Des îles et des œuvres

A Teshima, le Japonais Tadanori Yokoo a utilisé couleurs et transparence pour son installation, la Teshima Yokoo House, sise dans une vieille maison près du port d’Ieura. Comme sur Naoshima et Inujima, l’art s’invite dans les maisons, les jardins, les sanctuaires ou les sites industriels abandonnés, telle cette ancienne usine d’aiguil­les accueillant aujourd’hui Needle factory, une création du Japonais Shinro Ohtake.
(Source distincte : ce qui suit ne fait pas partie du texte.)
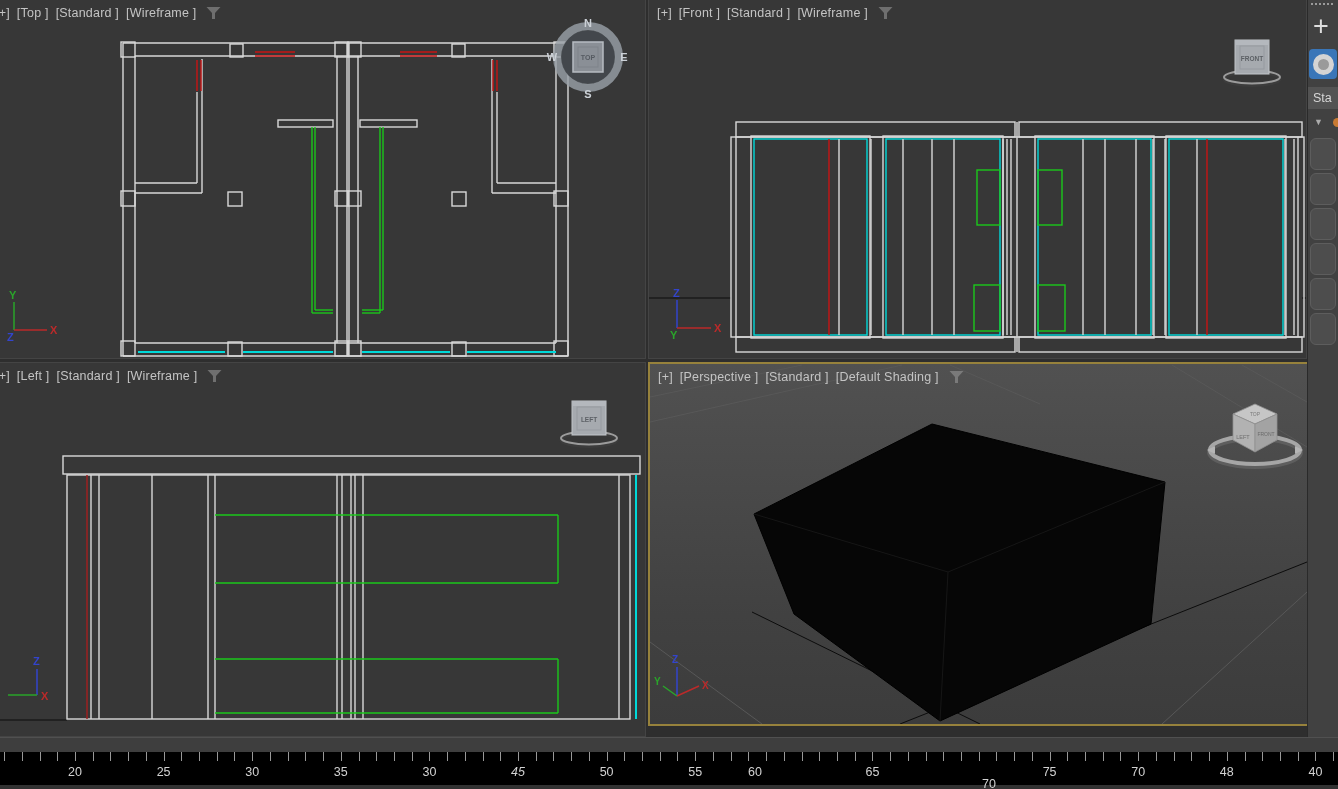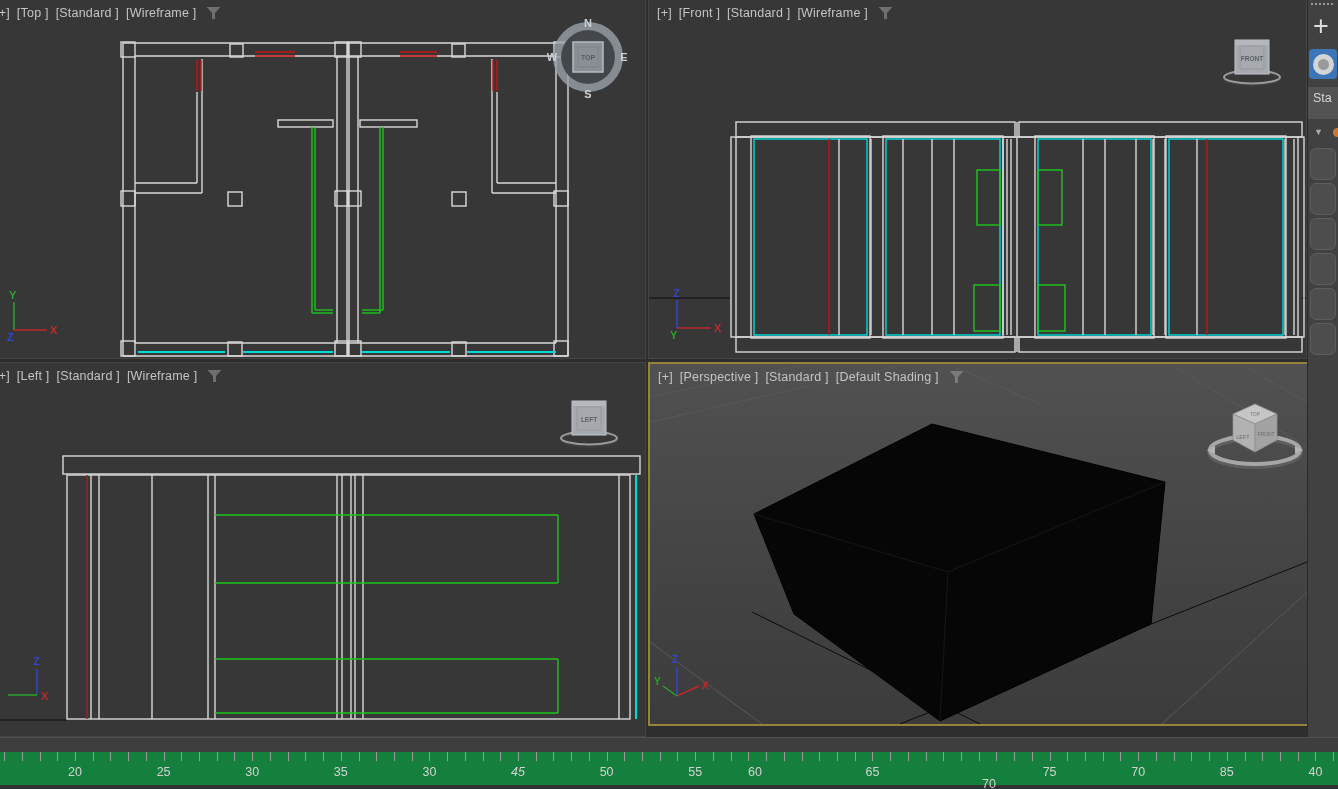--- a/index.html
+++ b/index.html
@@ -22,7 +22,7 @@
   .panel-plus{font-size:27px;line-height:34px;color:#dedede;text-align:left;padding-left:5px;height:38px;}
   .panel-blue{margin:2px 1px;height:30px;background:#3a76b8;border-radius:4px;display:flex;align-items:center;justify-content:center;}
   .panel-blue .ring{width:11px;height:11px;border:5px solid #d4d4d4;border-radius:50%;background:#9a9a9a;}
-  .panel-drop{margin-top:8px;height:32px;background:#535353;color:#d6d6d6;font-size:12.5px;line-height:22px;padding-left:5px;}
+  .panel-drop{margin-top:8px;height:22px;background:#535353;color:#d6d6d6;font-size:12.5px;line-height:22px;padding-left:5px;}
   .panel-rollout{height:26px;display:flex;align-items:center;color:#ababab;font-size:9px;padding-left:6px;}
   .panel-rollout .odot{width:9px;height:9px;border-radius:50%;background:#c87a33;margin-left:auto;margin-right:-4px;}
   .pbtn{height:30px;margin:3px 2px;background:#4d4d4d;border:1px solid #5d5d5d;border-radius:6px;}

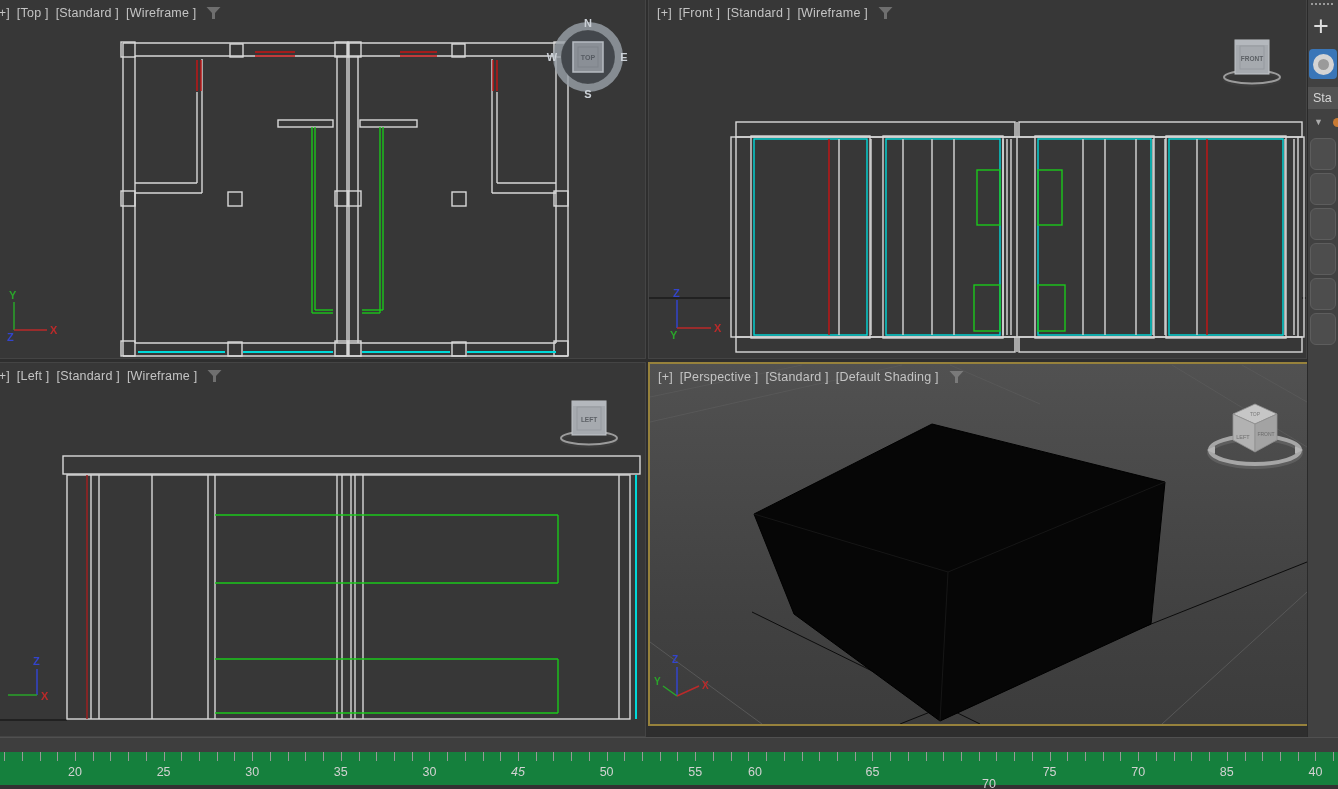--- a/index.html
+++ b/index.html
@@ -29,7 +29,7 @@
   
   #timeline{position:absolute;left:0;top:737px;width:1338px;height:52px;}
   .tl-top{height:14px;background:#3e3e3e;border-top:1px solid #505050;}
-  .tl-ruler{position:relative;height:33px;background:#15803d;border-bottom:4px solid #323232;}
+  .tl-ruler{position:relative;height:33px;background:#000000;border-bottom:4px solid #323232;}
   .tick{position:absolute;top:0;width:1px;height:9px;background:#989898;}
   .tlabel{position:absolute;top:13px;transform:translateX(-50%);font-size:12.5px;color:#d2d2d2;}
 </style>

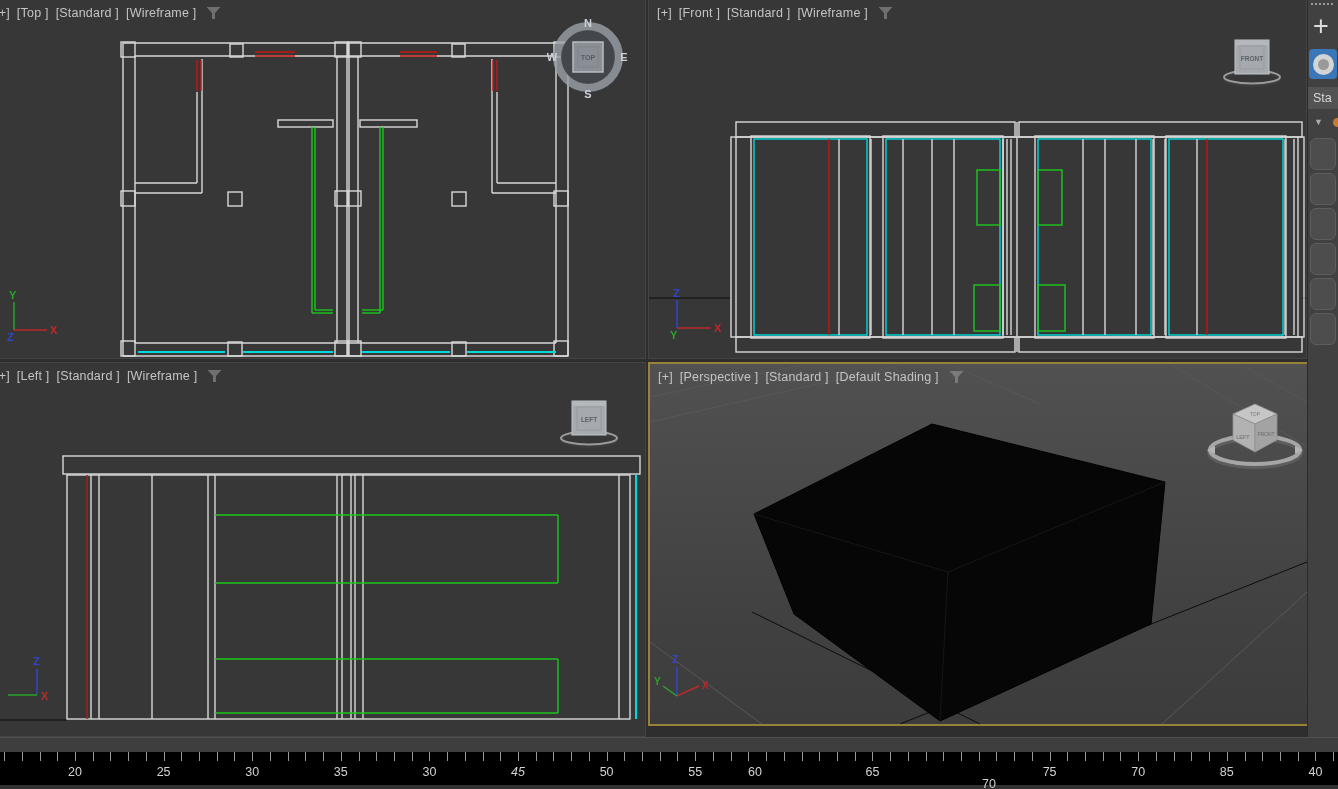--- a/index.html
+++ b/index.html
@@ -401,7 +401,7 @@
         <div class="tlabel" style="left: 989px; margin-top: 12px;">70</div>
         <div class="tlabel" style="left: 1049.6px;">75</div>
         <div class="tlabel" style="left: 1138.2px;">70</div>
-        <div class="tlabel" style="left: 1226.8px;">85</div>
+        <div class="tlabel" style="left: 1226.8px;">48</div>
         <div class="tlabel" style="left: 1315.4px;">40</div>
       </div>
   </div>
Lutte contre le déclin démographique

Cette initiative a également permis à ces territoires autrefois meurtris par l’activité industrielle de lutter contre le déclin démographique. Ainsi, après avoir longtemps baissé, la population de Naoshima stagne. Et le lien avec la population locale semble plutôt positif. L’exotique bain public I love Yu imaginé par Shinro Ohtake est géré par l’office du tourisme de la ville. Nombre d’habitants ont ouvert une minshuku (auberge) pour accueillir les visiteurs toujours plus nombreux venus d’Europe, d’Amérique et d’Asie. L’île voit arriver chaque année près de 400 000 touristes.
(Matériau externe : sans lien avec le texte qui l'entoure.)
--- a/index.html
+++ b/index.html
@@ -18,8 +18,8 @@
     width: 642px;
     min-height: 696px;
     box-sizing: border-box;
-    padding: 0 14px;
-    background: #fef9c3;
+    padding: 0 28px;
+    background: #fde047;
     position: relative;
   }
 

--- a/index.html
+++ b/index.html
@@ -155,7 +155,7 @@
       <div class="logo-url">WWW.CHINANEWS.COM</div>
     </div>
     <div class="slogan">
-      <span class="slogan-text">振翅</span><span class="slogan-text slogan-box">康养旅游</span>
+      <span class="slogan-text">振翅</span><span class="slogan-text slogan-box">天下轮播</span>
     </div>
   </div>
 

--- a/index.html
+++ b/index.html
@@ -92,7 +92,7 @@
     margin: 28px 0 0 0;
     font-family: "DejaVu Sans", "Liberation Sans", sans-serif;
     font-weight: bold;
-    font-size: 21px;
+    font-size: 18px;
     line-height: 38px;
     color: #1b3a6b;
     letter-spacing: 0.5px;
Hiroshi Sugimoto a achevé son œuvre, « Appropriate ­Proportion », en 2002. | MOTOHIKO HASUI POUR « M, LE MAGAZINE DU MONDE »

A partir de 2010, une manifestation a été mise en place : la Setouchi Triennale, organisée en collaboration avec le département de Kagawa, a lieu au printemps, en été et à l’automne. Y participent l’île d’Oshima, qui abrita autrefois une léproserie, ou encore celle de Shodoshima, où le Taïwanais Wang Wen-Chih a installé son Dream of Olive au pied de l’éblouissant paysage de rizières en escalier de Nakayama. Christian Boltanski a ­également inauguré cet été une nouvelle installation, La Forêt des murmures sur l’île de Teshima. Une déclinaison sur le thème des furin, ces clochettes de verre ou de métal accrochées l’été à l’extérieur des maisons, qui tintinnabulent au gré du vent. L’artiste français y avait déjà conçu une œuvre permanente en 2010, Les Archives du Cœur. Elles se consultent dans une maisonnette de bois à l’orée d’une petite plage. Ces enregistrements des pulsations cardiaques de personnes à travers le monde sont une réflexion sur le temps qui passe. Une méditation à laquelle ce chapelet d’îles transformées par l’art invite tout naturellement.